> **Data shown**

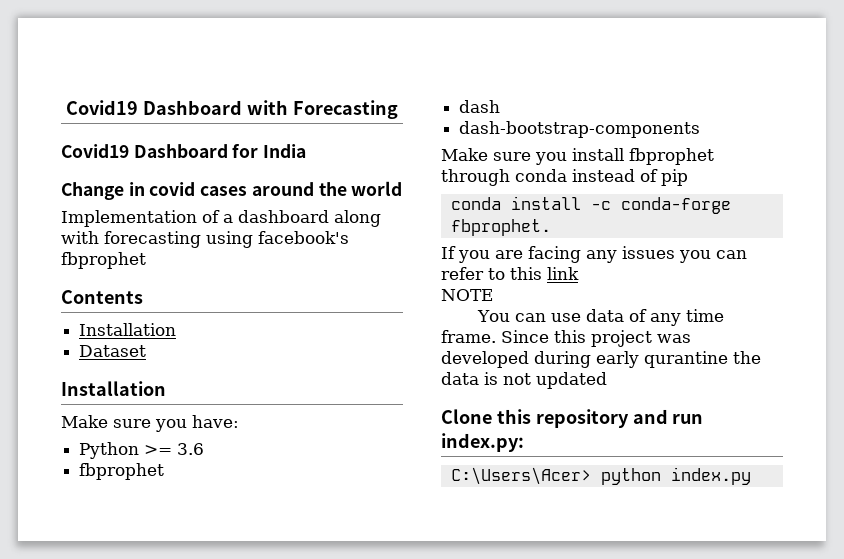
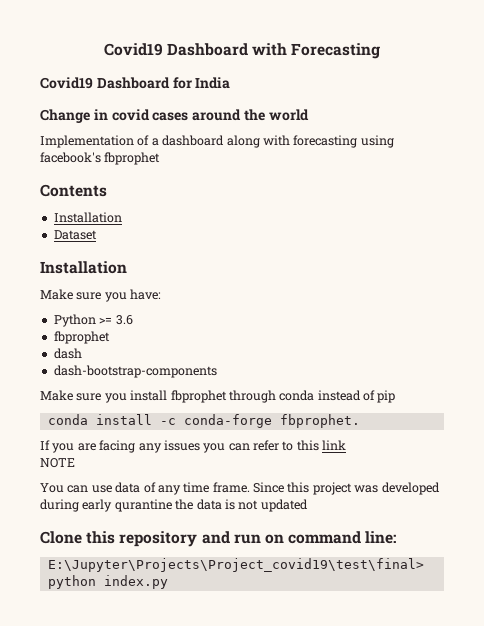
- Clone this repository and run index.py:
- C:\Users\Acer> python index.py
+ Clone this repository and run on command line:
+ E:\Jupyter\Projects\Project_covid19\test\final> python index.py

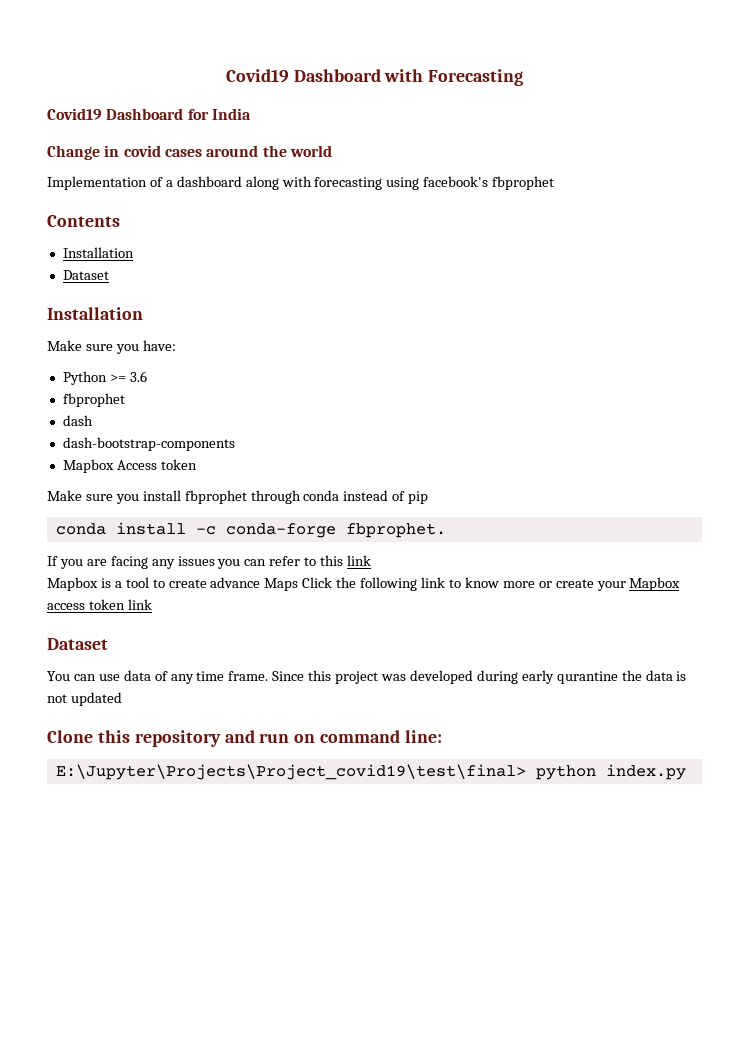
+ Mapbox Access token
- NOTE
+ Mapbox is a tool to create advance Maps Click the following link to know more or create your Mapbox access token link
+ Dataset

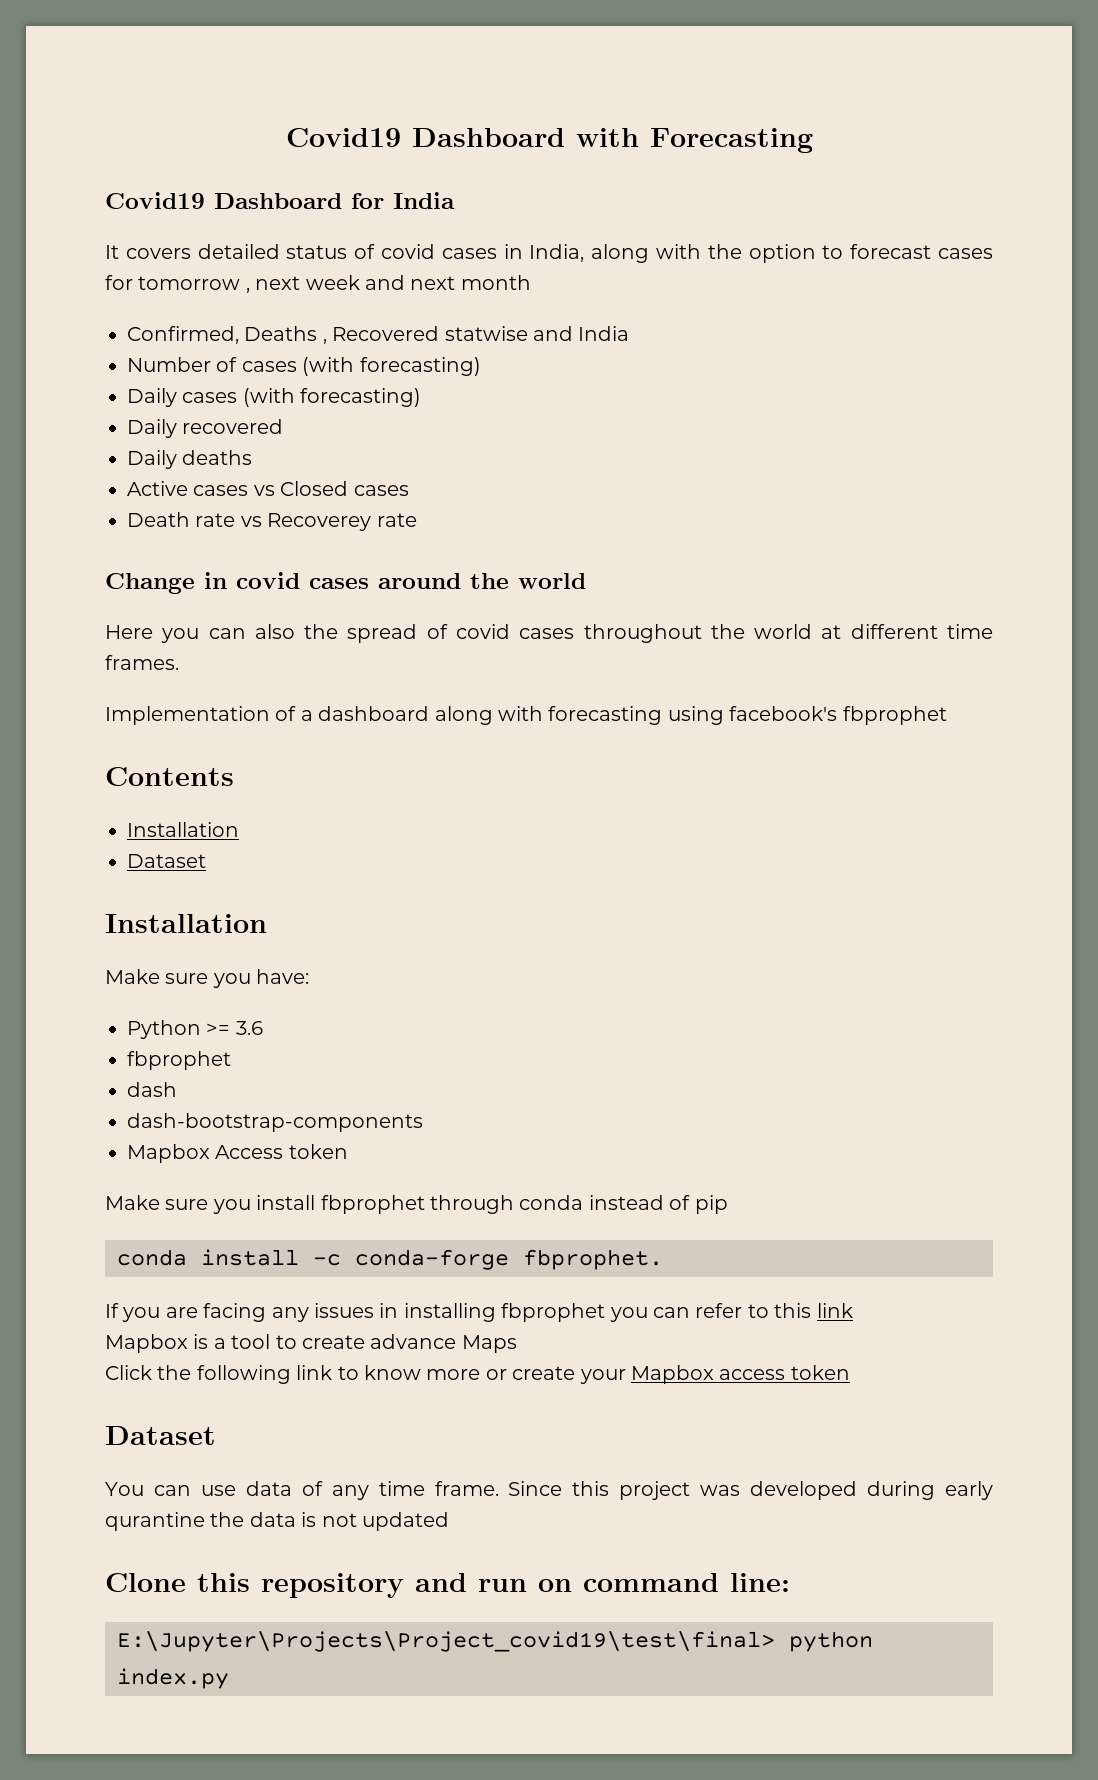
+ It covers detailed status of covid cases in India, along with the option to forecast cases for tomorrow , next week and next month
+ Confirmed, Deaths , Recovered statwise and India
+ Number of cases (with forecasting)
+ Daily cases (with forecasting)
+ Daily recovered
+ Daily deaths
+ Active cases vs Closed cases
+ Death rate vs Recoverey rate
+ Here you can also the spread of covid cases throughout the world at different time frames.
- If you are facing any issues you can refer to this link
+ If you are facing any issues in installing fbprophet you can refer to this link
- Mapbox is a tool to create advance Maps Click the following link to know more or create your Mapbox access token link
+ Mapbox is a tool to create advance Maps
+ Click the following link to know more or create your Mapbox access token

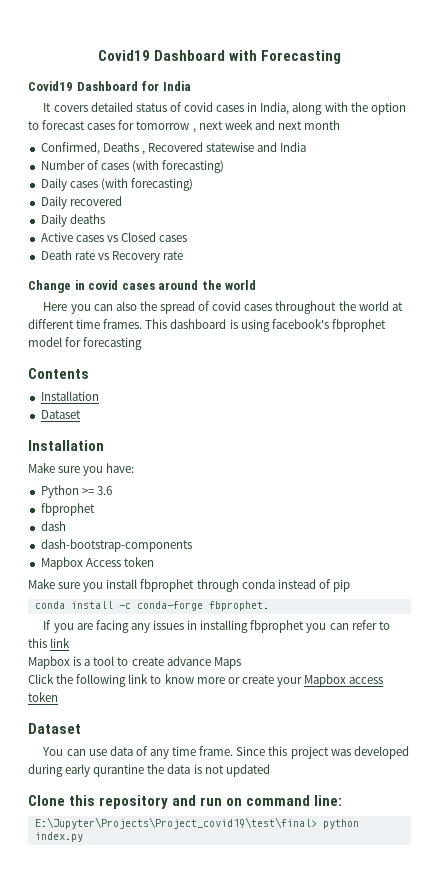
- Confirmed, Deaths , Recovered statwise and India
+ Confirmed, Deaths , Recovered statewise and India
- Death rate vs Recoverey rate
+ Death rate vs Recovery rate
- Here you can also the spread of covid cases throughout the world at different time frames.
- Implementation of a dashboard along with forecasting using facebook's fbprophet
+ Here you can also the spread of covid cases throughout the world at different time frames. This dashboard is using facebook's fbprophet model for forecasting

> **What to do**
Only the number should be given: how many lines in the entries above contain the string "with"?

> **Expected answer**
4